Action item> Reproduce the complete set of records exactly. No picture is to appear in the copy.

Segment Open

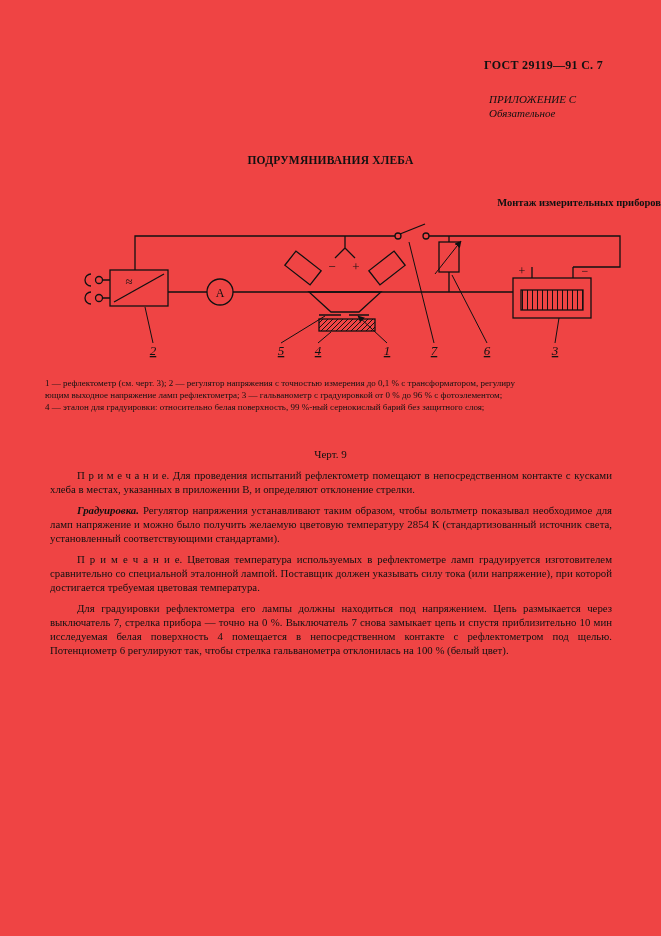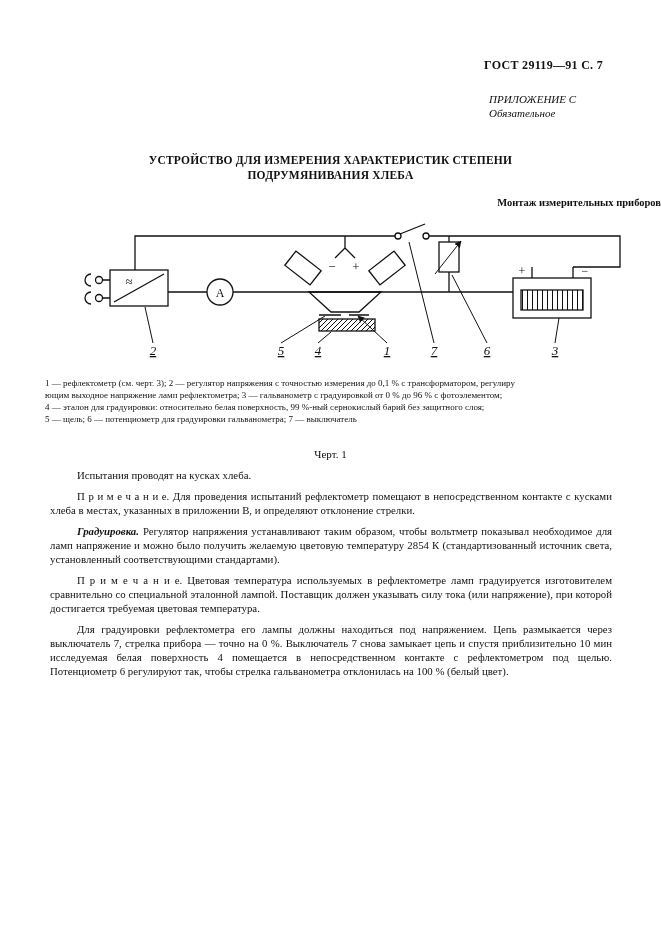--- a/index.html
+++ b/index.html
@@ -4,7 +4,7 @@
 <style>
   html,body{margin:0;padding:0;background:#e8e8e8;}
   .page{
-    position:relative;width:661px;height:936px;background:#ffffff;
+    position:relative;width:661px;height:936px;background:#ef4444;
     font-family:"Liberation Serif","DejaVu Serif",serif;color:#111;
     margin:0 auto;overflow:hidden;
   }

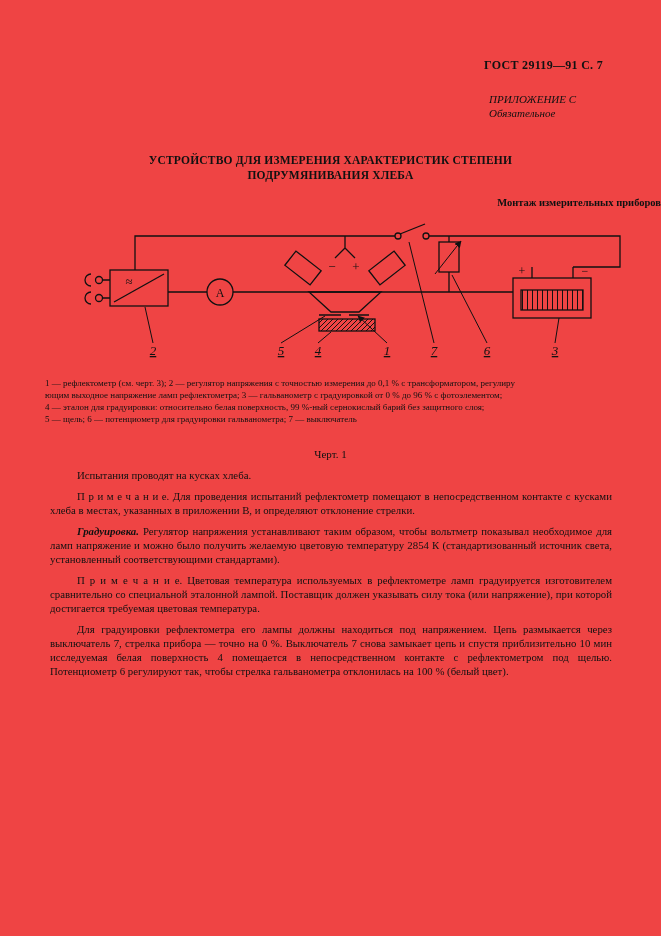--- a/index.html
+++ b/index.html
@@ -34,7 +34,6 @@
   </div>
 
   <div class="title">
-    <div>УСТРОЙСТВО ДЛЯ ИЗМЕРЕНИЯ ХАРАКТЕРИСТИК СТЕПЕНИ</div>
     <div>ПОДРУМЯНИВАНИЯ ХЛЕБА</div>
   </div>
 

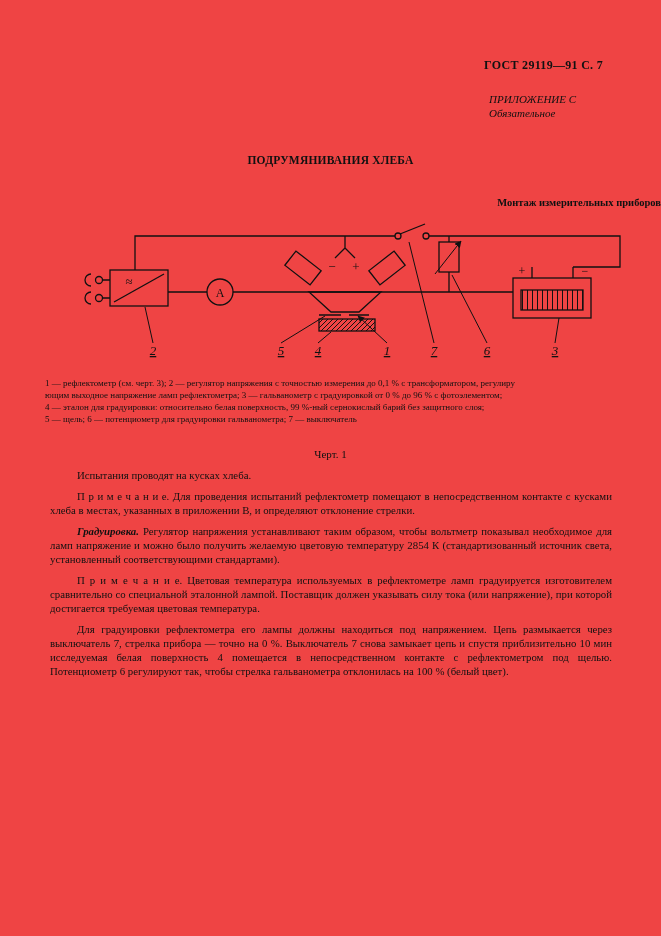--- a/index.html
+++ b/index.html
@@ -124,7 +124,6 @@
     <div>1 — рефлектометр (см. черт. 3); 2 — регулятор напряжения с точностью измерения до 0,1 % с трансформатором, регулиру</div>
     <div>ющим выходное напряжение ламп рефлектометра; 3 — гальванометр с градуировкой от 0 % до 96 % с фотоэлементом;</div>
     <div>4 — эталон для градуировки: относительно белая поверхность, 99 %-ный сернокислый барий без защитного слоя;</div>
-    <div>5 — щель; 6 — потенциометр для градуировки гальванометра; 7 — выключатель</div>
   </div>
 
   <div class="figlabel">Черт. 1</div>

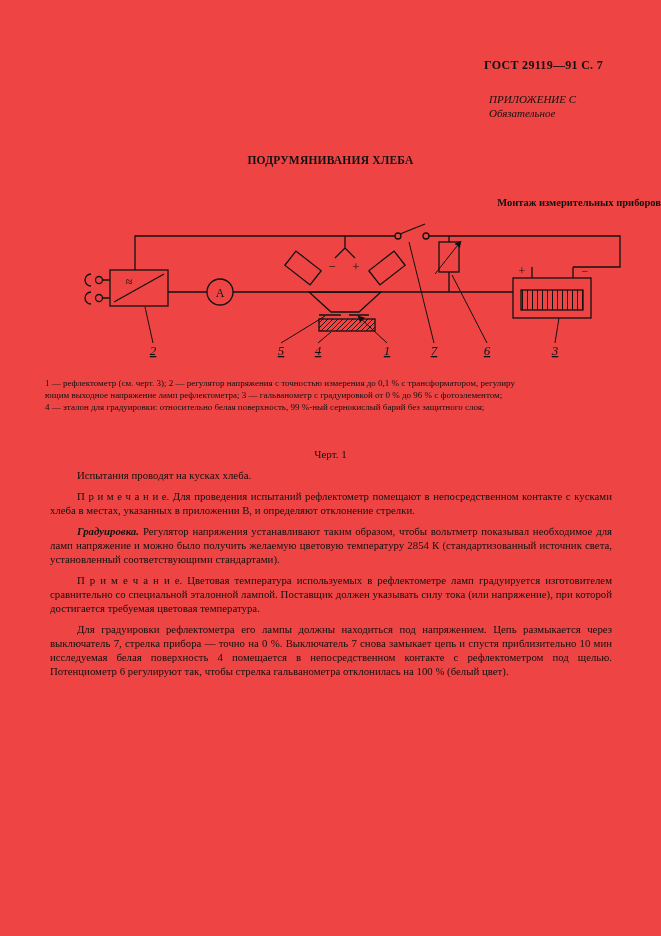--- a/index.html
+++ b/index.html
@@ -126,7 +126,7 @@
     <div>4 — эталон для градуировки: относительно белая поверхность, 99 %-ный сернокислый барий без защитного слоя;</div>
   </div>
 
-  <div class="figlabel">Черт. 1</div>
+  <div class="figlabel">Черт. 9</div>
 
   <div class="bodytext">
     <p>Испытания проводят на кусках хлеба.</p>

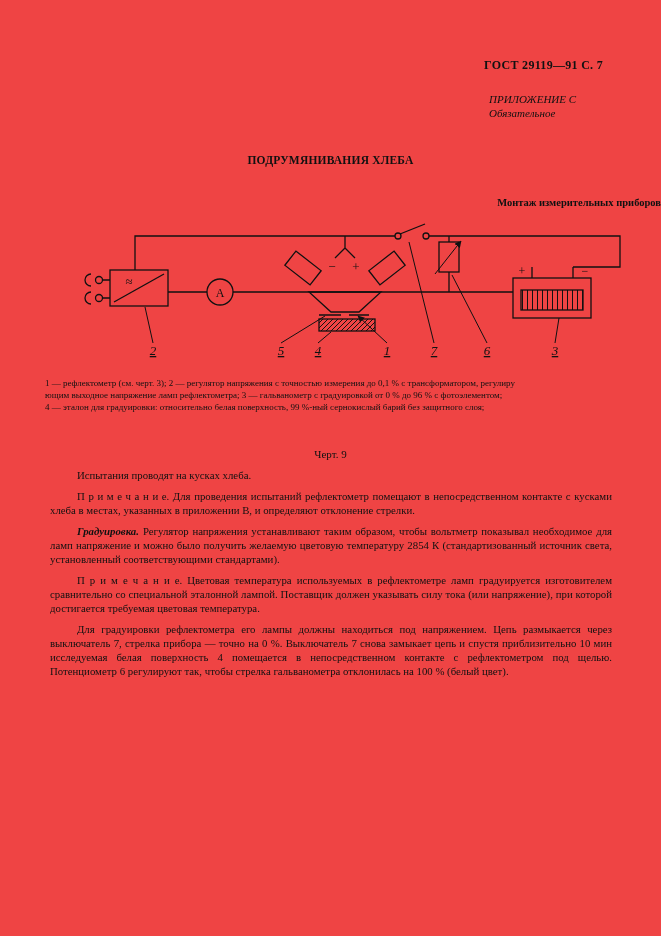--- a/index.html
+++ b/index.html
@@ -129,7 +129,6 @@
   <div class="figlabel">Черт. 9</div>
 
   <div class="bodytext">
-    <p>Испытания проводят на кусках хлеба.</p>
     <p>П р и м е ч а н и е. Для проведения испытаний рефлектометр помещают в непосредственном контакте с кусками хлеба в местах, указанных в приложении В, и определяют отклонение стрелки.</p>
     <p><b class="lead">Градуировка.</b><span>Регулятор напряжения устанавливают таким образом, чтобы вольтметр показывал необходимое для ламп напряжение и можно было получить желаемую цветовую температуру 2854 К (стандартизованный источник света, установленный соответствующими стандартами).</span></p>
     <p>П р и м е ч а н и е. Цветовая температура используемых в рефлектометре ламп градуируется изготовителем сравнительно со специальной эталонной лампой. Поставщик должен указывать силу тока (или напряжение), при которой достигается требуемая цветовая температура.</p>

Segment Closed

Your response>
--- a/index.html
+++ b/index.html
@@ -4,7 +4,7 @@
 <style>
   html,body{margin:0;padding:0;background:#e8e8e8;}
   .page{
-    position:relative;width:661px;height:936px;background:#ffffff;
+    position:relative;width:661px;height:936px;background:#ef4444;
     font-family:"Liberation Serif","DejaVu Serif",serif;color:#111;
     margin:0 auto;overflow:hidden;
   }

--- a/index.html
+++ b/index.html
@@ -34,7 +34,6 @@
   </div>
 
   <div class="title">
-    <div>УСТРОЙСТВО ДЛЯ ИЗМЕРЕНИЯ ХАРАКТЕРИСТИК СТЕПЕНИ</div>
     <div>ПОДРУМЯНИВАНИЯ ХЛЕБА</div>
   </div>
 

--- a/index.html
+++ b/index.html
@@ -124,7 +124,6 @@
     <div>1 — рефлектометр (см. черт. 3); 2 — регулятор напряжения с точностью измерения до 0,1 % с трансформатором, регулиру</div>
     <div>ющим выходное напряжение ламп рефлектометра; 3 — гальванометр с градуировкой от 0 % до 96 % с фотоэлементом;</div>
     <div>4 — эталон для градуировки: относительно белая поверхность, 99 %-ный сернокислый барий без защитного слоя;</div>
-    <div>5 — щель; 6 — потенциометр для градуировки гальванометра; 7 — выключатель</div>
   </div>
 
   <div class="figlabel">Черт. 1</div>

--- a/index.html
+++ b/index.html
@@ -126,7 +126,7 @@
     <div>4 — эталон для градуировки: относительно белая поверхность, 99 %-ный сернокислый барий без защитного слоя;</div>
   </div>
 
-  <div class="figlabel">Черт. 1</div>
+  <div class="figlabel">Черт. 9</div>
 
   <div class="bodytext">
     <p>Испытания проводят на кусках хлеба.</p>

--- a/index.html
+++ b/index.html
@@ -129,7 +129,6 @@
   <div class="figlabel">Черт. 9</div>
 
   <div class="bodytext">
-    <p>Испытания проводят на кусках хлеба.</p>
     <p>П р и м е ч а н и е. Для проведения испытаний рефлектометр помещают в непосредственном контакте с кусками хлеба в местах, указанных в приложении В, и определяют отклонение стрелки.</p>
     <p><b class="lead">Градуировка.</b><span>Регулятор напряжения устанавливают таким образом, чтобы вольтметр показывал необходимое для ламп напряжение и можно было получить желаемую цветовую температуру 2854 К (стандартизованный источник света, установленный соответствующими стандартами).</span></p>
     <p>П р и м е ч а н и е. Цветовая температура используемых в рефлектометре ламп градуируется изготовителем сравнительно со специальной эталонной лампой. Поставщик должен указывать силу тока (или напряжение), при которой достигается требуемая цветовая температура.</p>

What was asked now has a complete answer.